2019-07-23 –, Elm B
If you like using serious scientific tools to do silly things, then this talk is for you. Join me as I explore the intersection of computational linguistics, algorithm design, and machine learning in an effort to seriously overthink cryptic crossword clues.
Cryptic (or British-style) crosswords are designed to be intentionally vague, misleading, or ambiguous. Each clue
combines a standard crossword clue with wordplay elements like anagrams, reversals, or homophones, so solving the clue requires understanding both crossword definitions and a combinatorial explosion of possible wordplays. Here are a couple of easy examples:
Clue: "Spin broken shingle"
Answer: "english"
Explanation: "broken" means to take an anagram of "shingle", which produces "english", and "english" can mean "spin" (at least in billiards).
Clue: "Initially babies are naked"
Answer "bare"
Explanation: "initially" means to take the first letter of "babies", giving "b". Combining "b" and "are" gives "bare", which means "naked".
We could try to enumerate every possible thing a word might mean, and every way those meanings might combine, but doing so would result in billions of possibilities, most of which are nonsense. instead, I'll show how we can use tools from computational linguistics to attack this silly problem in a serious way, and I'll show how Julia makes doing so even easier.

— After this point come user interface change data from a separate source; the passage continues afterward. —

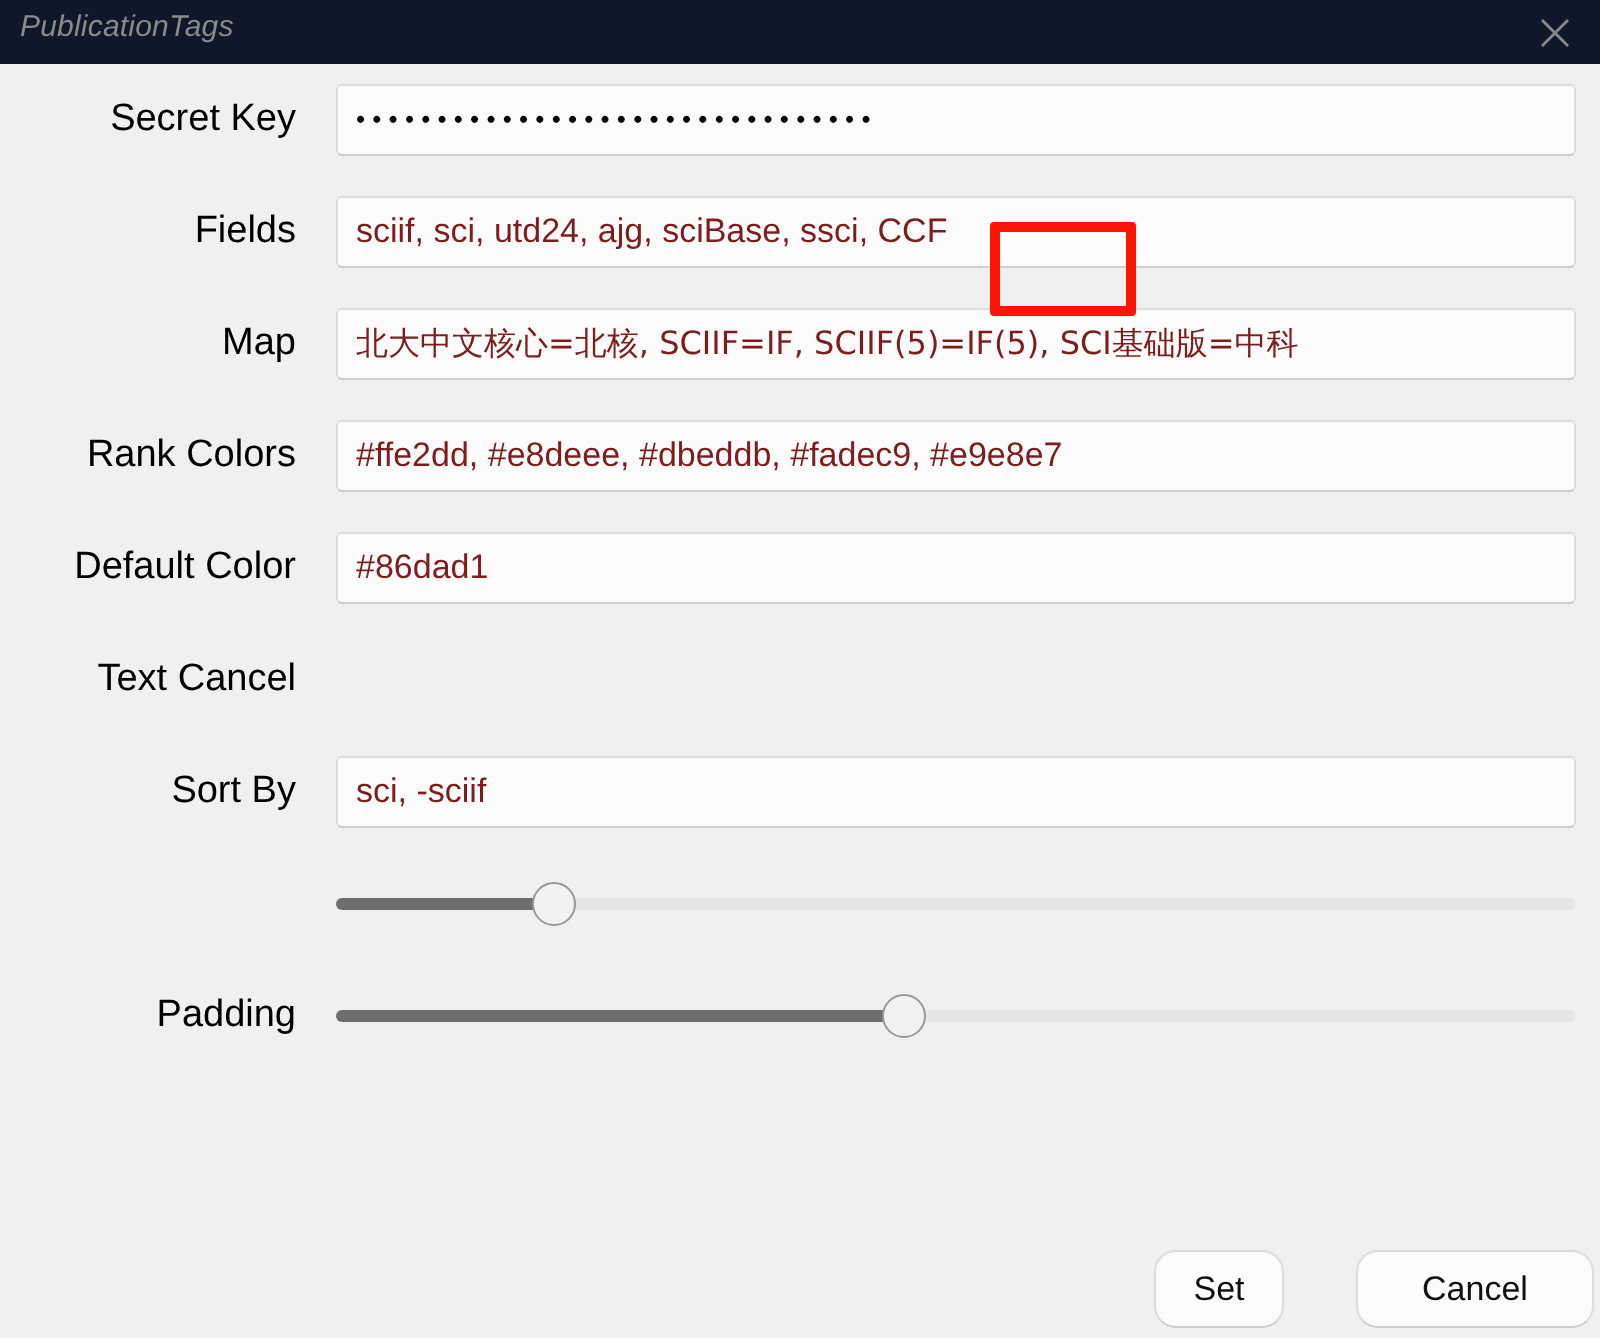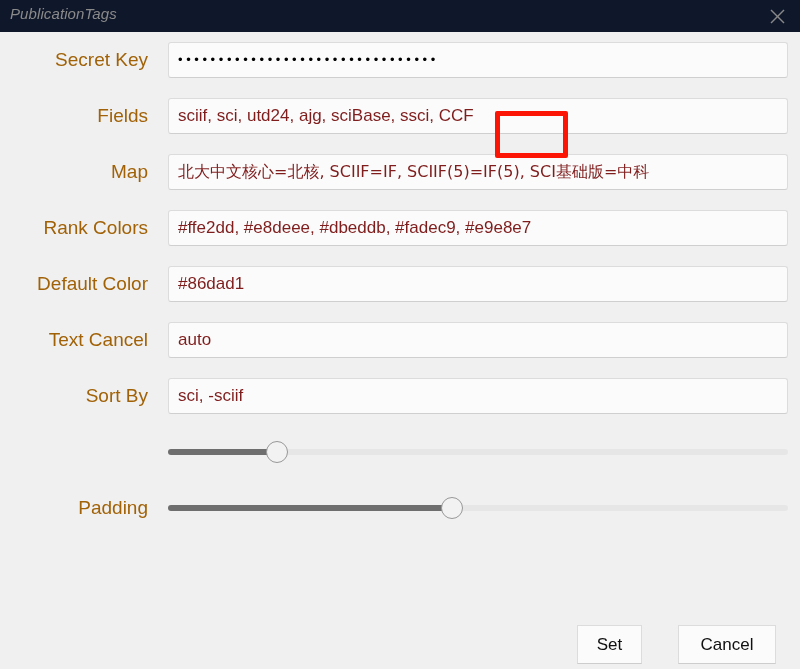--- a/index.html
+++ b/index.html
@@ -68,7 +68,7 @@
     align-items: center;
     justify-content: flex-end;
     font-size: 19px;
-    color: #a16207;
+    color: #000000;
     white-space: nowrap;
   }
   .field {

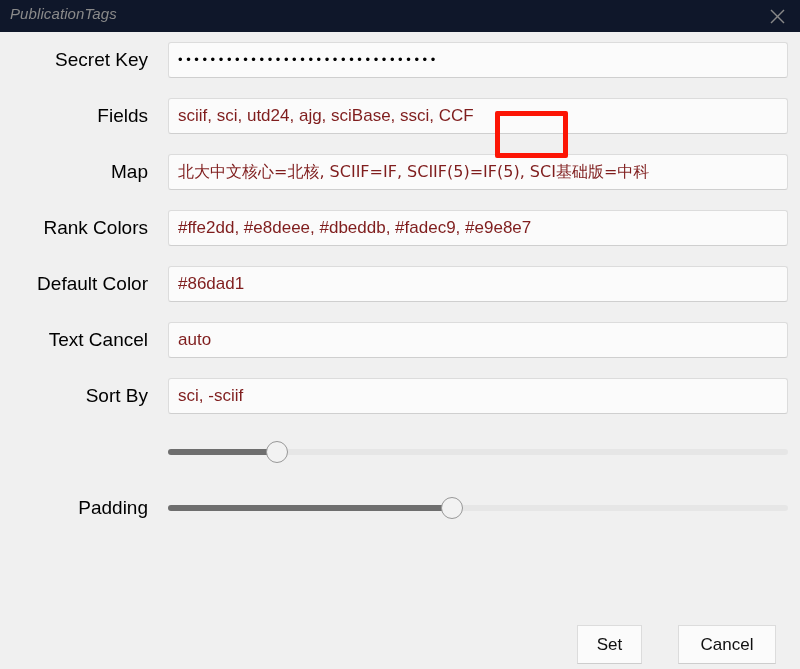--- a/index.html
+++ b/index.html
@@ -240,9 +240,6 @@
 
   <div class="row">
     <div class="label">Text Cancel</div>
-    <div class="field">
-      <span class="field-text">auto</span>
-    </div>
   </div>
 
   <div class="row">

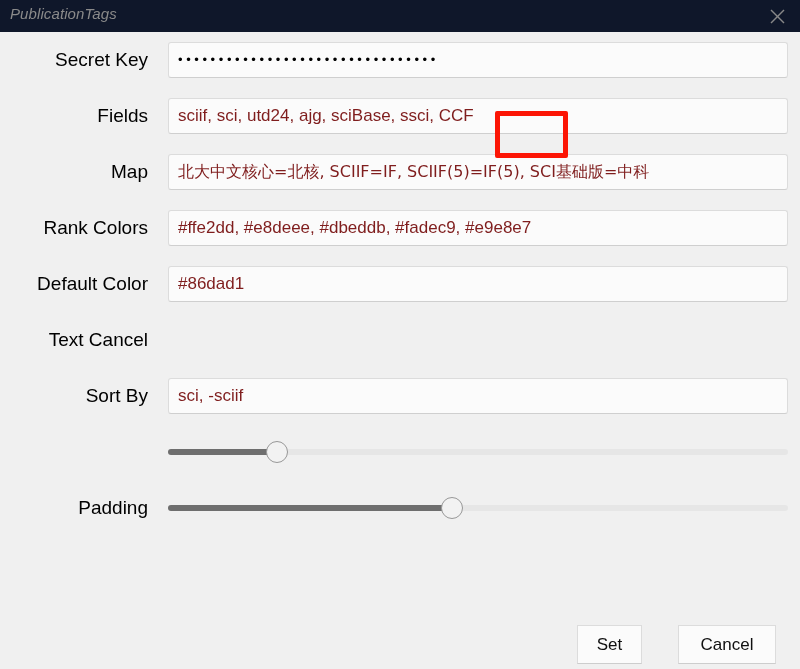--- a/index.html
+++ b/index.html
@@ -161,7 +161,7 @@
     background: #fbfbfb;
     border: 1px solid #dcdcdc;
     border-bottom-color: #cdcdcd;
-    border-radius: 0;
+    border-radius: 11px;
     font-family: "Liberation Sans", sans-serif;
     font-size: 17px;
     color: #101010;

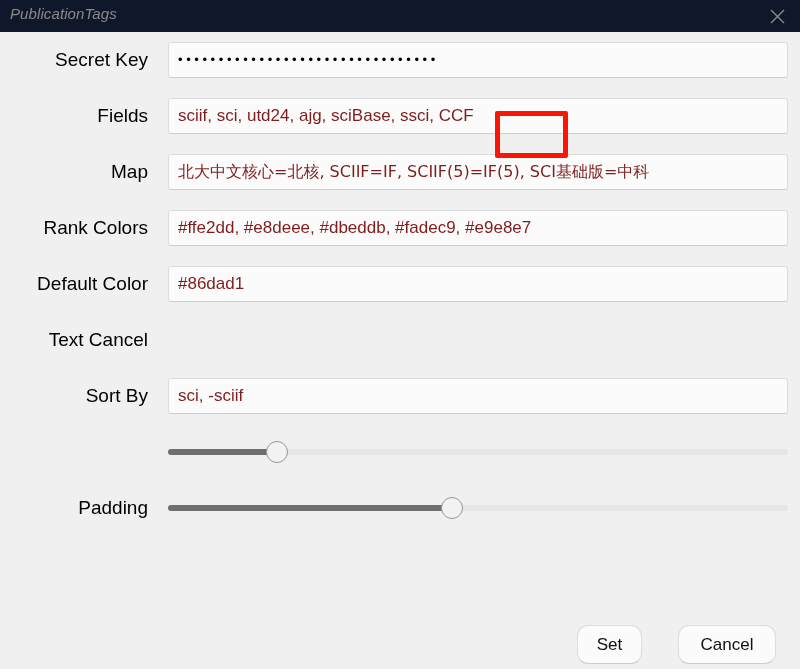--- a/index.html
+++ b/index.html
@@ -171,7 +171,7 @@
     cursor: pointer;
   }
   .btn-set    { left: 577px; width: 65px; }
-  .btn-cancel { left: 678px; width: 98px; }
+  .btn-cancel { left: 678px; width: 119px; }
 
   
   .annotation-box {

In particular, I will talk about:
- Developing a formal grammar for cryptic crossword clues
- Implementing probabilistic parsers which can parse cryptic crossword grammars (or any other grammar, I suppose)
- Squeezing as much performance as possible out of string manipulation in Julia
- Analyzing the meaning of words and phrases with WordNet.jl and machine learning
To learn more, check out the code, all of which is available online right now. You can find the parsing code at https://github.com/rdeits/ChartParsers.jl and the solver itself at https://github.com/rdeits/CrypticCrosswords.jl
Robin recently finished his PhD in robotics from MIT and is excited to have finally completed 23rd grade. He now works at Boston Dynamics, where he trains humanoid robots to do tricks. While at MIT, he helped to start the JuliaRobotics organization, dedicated to developing and promoting Julia tools to advance the field of robotics.
In his free time, he enjoys writing and solving puzzles, especially when he can figure out how to use Julia to solve them faster.